● Information shown
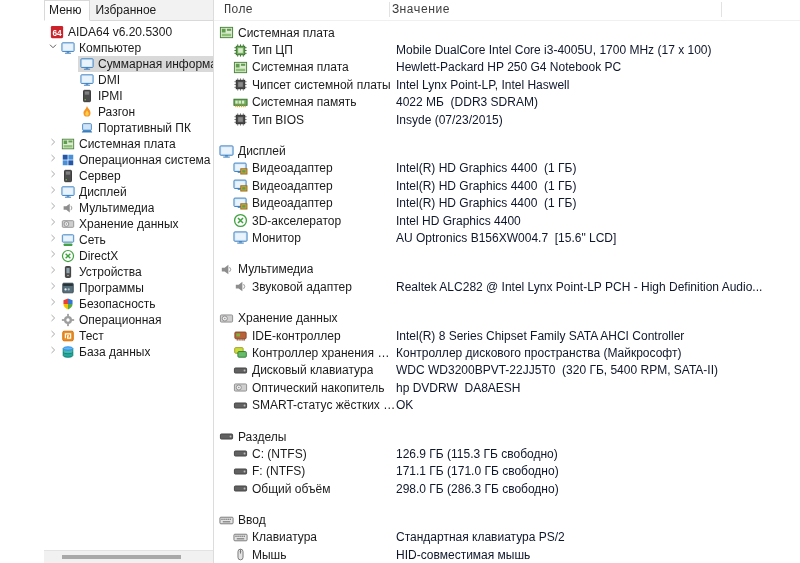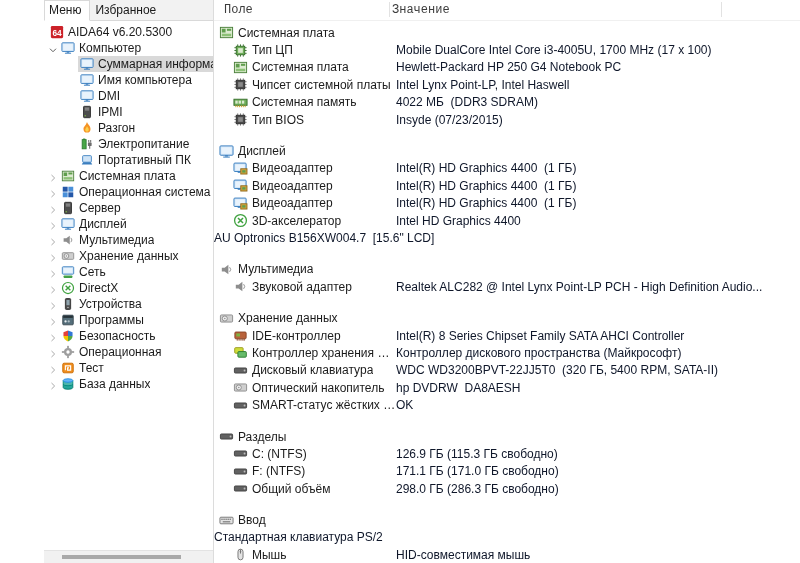--- a/index.html
+++ b/index.html
@@ -15,7 +15,7 @@
   .tab.active{background:#fff;border:1px solid #d9d9d9;border-bottom:1px solid #fff;
               margin-bottom:-1px;padding:1px 8px 0 4px;}
   .tree{flex:1;padding-top:3px;overflow:hidden;}
-  .titem{height:16px;display:flex;align-items:flex-end;white-space:nowrap;}
+  .titem{height:16px;display:flex;align-items:flex-start;white-space:nowrap;}
   .chev{width:12px;height:12px;margin-left:3px;flex:none;}
   .chev svg{width:12px;height:12px;display:block;}
   .rowbody{display:flex;align-items:center;flex:1;height:16px;overflow:hidden;}

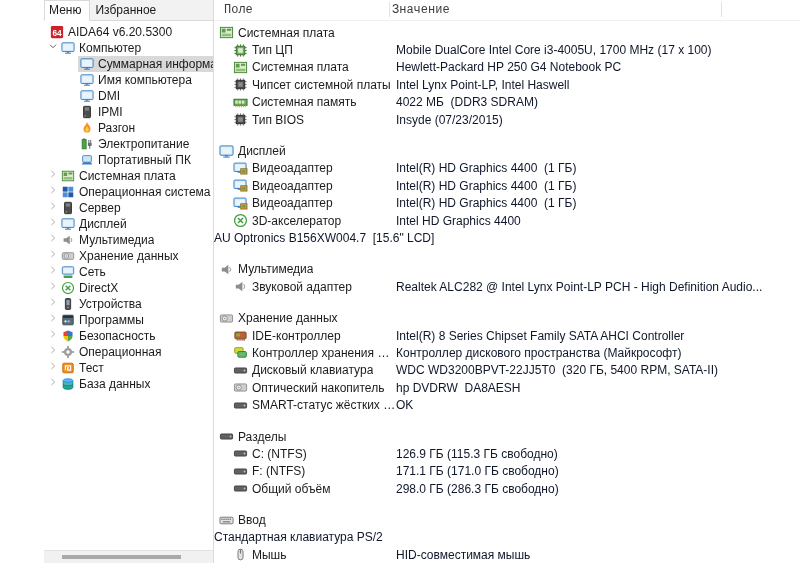--- a/index.html
+++ b/index.html
@@ -108,19 +108,6 @@
                 <rect x="4.5" y="13.4" width="7" height="1.1" fill="#3a7ebf"></rect>
               </svg>
             </span>
-            <span class="tlabel">Имя компьютера</span>
-          </span>
-        </div>
-        <div class="titem d1">
-          <span class="rowbody">
-            <span class="ticon">
-              <svg viewBox="0 0 16 16" fill="none">
-                <rect x="1" y="2" width="14" height="10" rx="1" fill="#cfe4f7" stroke="#3a7ebf"></rect>
-                <rect x="2.5" y="3.5" width="11" height="7" fill="#e9f3fc"></rect>
-                <rect x="6.5" y="12" width="3" height="1.4" fill="#3a7ebf"></rect>
-                <rect x="4.5" y="13.4" width="7" height="1.1" fill="#3a7ebf"></rect>
-              </svg>
-            </span>
             <span class="tlabel">DMI</span>
           </span>
         </div>

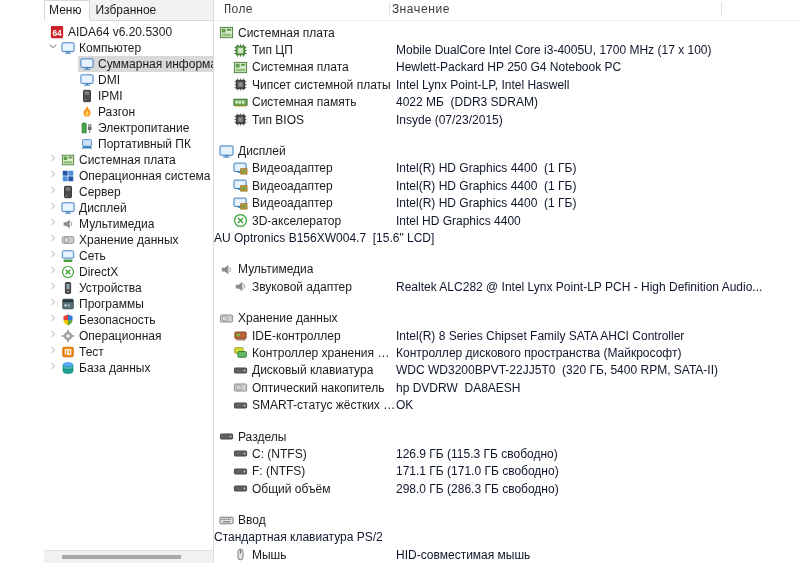--- a/index.html
+++ b/index.html
@@ -139,20 +139,6 @@
           <span class="rowbody">
             <span class="ticon">
               <svg viewBox="0 0 16 16" fill="none">
-                <rect x="3.5" y="1.8" width="2.5" height="1.4" fill="#2e7d32"></rect>
-                <rect x="2.5" y="3" width="4.5" height="10.5" fill="#48a747" stroke="#2e7d32"></rect>
-                <path d="M10 3.5v2.8M12.2 3.5v2.8" stroke="#6d6d6d" stroke-width="1.2"></path>
-                <rect x="9" y="6.3" width="4.3" height="4" rx="1" fill="#6d6d6d"></rect>
-                <path d="M11.1 10.3v3.2" stroke="#6d6d6d" stroke-width="1.2"></path>
-              </svg>
-            </span>
-            <span class="tlabel">Электропитание</span>
-          </span>
-        </div>
-        <div class="titem d1">
-          <span class="rowbody">
-            <span class="ticon">
-              <svg viewBox="0 0 16 16" fill="none">
                 <rect x="3" y="3" width="10" height="7.5" rx="1" fill="#cfe4f7" stroke="#3a7ebf"></rect>
                 <path d="M2 13L3.5 10.5H12.5L14 13Z" fill="#3a7ebf"></path>
               </svg>

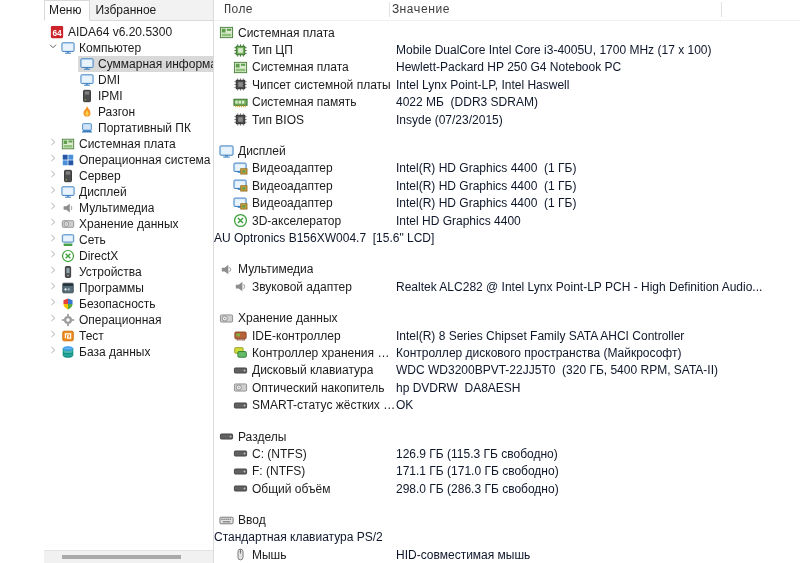--- a/index.html
+++ b/index.html
@@ -570,6 +570,17 @@
             <span class="val link">Intel HD Graphics 4400</span>
           </div>
           <div class="srow r">
+            <span class="lbl-cell">
+              <span class="licon">
+                <svg viewBox="0 0 16 16" fill="none">
+                  <rect x="1" y="2" width="14" height="10" rx="1" fill="#cfe4f7" stroke="#3a7ebf"></rect>
+                  <rect x="2.5" y="3.5" width="11" height="7" fill="#e9f3fc"></rect>
+                  <rect x="6.5" y="12" width="3" height="1.4" fill="#3a7ebf"></rect>
+                  <rect x="4.5" y="13.4" width="7" height="1.1" fill="#3a7ebf"></rect>
+                </svg>
+              </span>
+              <span class="lbl">Монитор</span>
+            </span>
             <span class="val link">AU Optronics B156XW004.7  [15.6" LCD]</span>
           </div>
         </div>

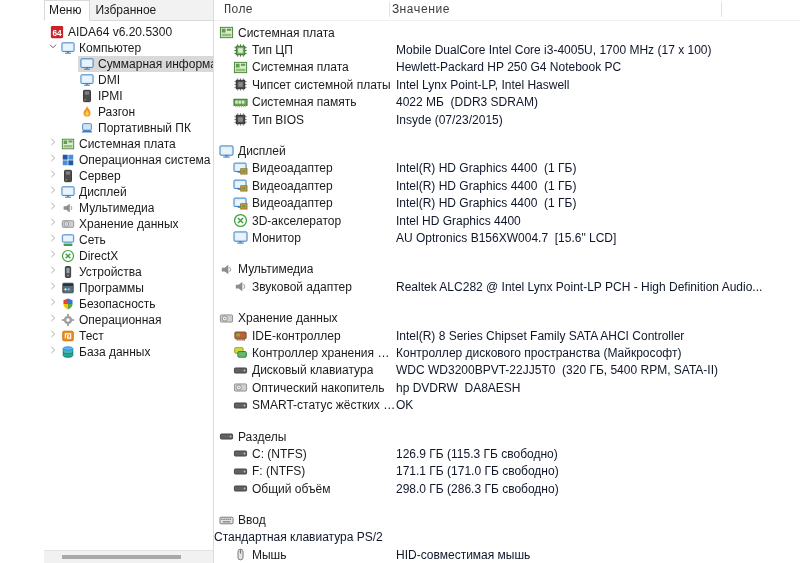--- a/index.html
+++ b/index.html
@@ -760,6 +760,22 @@
             <span class="val"></span>
           </div>
           <div class="srow r">
+            <span class="lbl-cell">
+              <span class="licon">
+                <svg viewBox="0 0 16 16" fill="none">
+                  <rect x="1" y="4.5" width="14" height="7" rx="1" fill="#e3e3e3" stroke="#757575"></rect>
+                  <g fill="#757575">
+                    <rect x="2.5" y="6" width="1.4" height="1.4"></rect>
+                    <rect x="4.7" y="6" width="1.4" height="1.4"></rect>
+                    <rect x="6.9" y="6" width="1.4" height="1.4"></rect>
+                    <rect x="9.1" y="6" width="1.4" height="1.4"></rect>
+                    <rect x="11.3" y="6" width="1.4" height="1.4"></rect>
+                    <rect x="4" y="8.8" width="8" height="1.2"></rect>
+                  </g>
+                </svg>
+              </span>
+              <span class="lbl">Клавиатура</span>
+            </span>
             <span class="val">Стандартная клавиатура PS/2</span>
           </div>
           <div class="srow r">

● Task item
The entries above are to be retyped exactly, with each picture left out.

● Task solution
--- a/index.html
+++ b/index.html
@@ -15,7 +15,7 @@
   .tab.active{background:#fff;border:1px solid #d9d9d9;border-bottom:1px solid #fff;
               margin-bottom:-1px;padding:1px 8px 0 4px;}
   .tree{flex:1;padding-top:3px;overflow:hidden;}
-  .titem{height:16px;display:flex;align-items:flex-end;white-space:nowrap;}
+  .titem{height:16px;display:flex;align-items:flex-start;white-space:nowrap;}
   .chev{width:12px;height:12px;margin-left:3px;flex:none;}
   .chev svg{width:12px;height:12px;display:block;}
   .rowbody{display:flex;align-items:center;flex:1;height:16px;overflow:hidden;}

--- a/index.html
+++ b/index.html
@@ -108,19 +108,6 @@
                 <rect x="4.5" y="13.4" width="7" height="1.1" fill="#3a7ebf"></rect>
               </svg>
             </span>
-            <span class="tlabel">Имя компьютера</span>
-          </span>
-        </div>
-        <div class="titem d1">
-          <span class="rowbody">
-            <span class="ticon">
-              <svg viewBox="0 0 16 16" fill="none">
-                <rect x="1" y="2" width="14" height="10" rx="1" fill="#cfe4f7" stroke="#3a7ebf"></rect>
-                <rect x="2.5" y="3.5" width="11" height="7" fill="#e9f3fc"></rect>
-                <rect x="6.5" y="12" width="3" height="1.4" fill="#3a7ebf"></rect>
-                <rect x="4.5" y="13.4" width="7" height="1.1" fill="#3a7ebf"></rect>
-              </svg>
-            </span>
             <span class="tlabel">DMI</span>
           </span>
         </div>

--- a/index.html
+++ b/index.html
@@ -139,20 +139,6 @@
           <span class="rowbody">
             <span class="ticon">
               <svg viewBox="0 0 16 16" fill="none">
-                <rect x="3.5" y="1.8" width="2.5" height="1.4" fill="#2e7d32"></rect>
-                <rect x="2.5" y="3" width="4.5" height="10.5" fill="#48a747" stroke="#2e7d32"></rect>
-                <path d="M10 3.5v2.8M12.2 3.5v2.8" stroke="#6d6d6d" stroke-width="1.2"></path>
-                <rect x="9" y="6.3" width="4.3" height="4" rx="1" fill="#6d6d6d"></rect>
-                <path d="M11.1 10.3v3.2" stroke="#6d6d6d" stroke-width="1.2"></path>
-              </svg>
-            </span>
-            <span class="tlabel">Электропитание</span>
-          </span>
-        </div>
-        <div class="titem d1">
-          <span class="rowbody">
-            <span class="ticon">
-              <svg viewBox="0 0 16 16" fill="none">
                 <rect x="3" y="3" width="10" height="7.5" rx="1" fill="#cfe4f7" stroke="#3a7ebf"></rect>
                 <path d="M2 13L3.5 10.5H12.5L14 13Z" fill="#3a7ebf"></path>
               </svg>

--- a/index.html
+++ b/index.html
@@ -570,6 +570,17 @@
             <span class="val link">Intel HD Graphics 4400</span>
           </div>
           <div class="srow r">
+            <span class="lbl-cell">
+              <span class="licon">
+                <svg viewBox="0 0 16 16" fill="none">
+                  <rect x="1" y="2" width="14" height="10" rx="1" fill="#cfe4f7" stroke="#3a7ebf"></rect>
+                  <rect x="2.5" y="3.5" width="11" height="7" fill="#e9f3fc"></rect>
+                  <rect x="6.5" y="12" width="3" height="1.4" fill="#3a7ebf"></rect>
+                  <rect x="4.5" y="13.4" width="7" height="1.1" fill="#3a7ebf"></rect>
+                </svg>
+              </span>
+              <span class="lbl">Монитор</span>
+            </span>
             <span class="val link">AU Optronics B156XW004.7  [15.6" LCD]</span>
           </div>
         </div>

--- a/index.html
+++ b/index.html
@@ -760,6 +760,22 @@
             <span class="val"></span>
           </div>
           <div class="srow r">
+            <span class="lbl-cell">
+              <span class="licon">
+                <svg viewBox="0 0 16 16" fill="none">
+                  <rect x="1" y="4.5" width="14" height="7" rx="1" fill="#e3e3e3" stroke="#757575"></rect>
+                  <g fill="#757575">
+                    <rect x="2.5" y="6" width="1.4" height="1.4"></rect>
+                    <rect x="4.7" y="6" width="1.4" height="1.4"></rect>
+                    <rect x="6.9" y="6" width="1.4" height="1.4"></rect>
+                    <rect x="9.1" y="6" width="1.4" height="1.4"></rect>
+                    <rect x="11.3" y="6" width="1.4" height="1.4"></rect>
+                    <rect x="4" y="8.8" width="8" height="1.2"></rect>
+                  </g>
+                </svg>
+              </span>
+              <span class="lbl">Клавиатура</span>
+            </span>
             <span class="val">Стандартная клавиатура PS/2</span>
           </div>
           <div class="srow r">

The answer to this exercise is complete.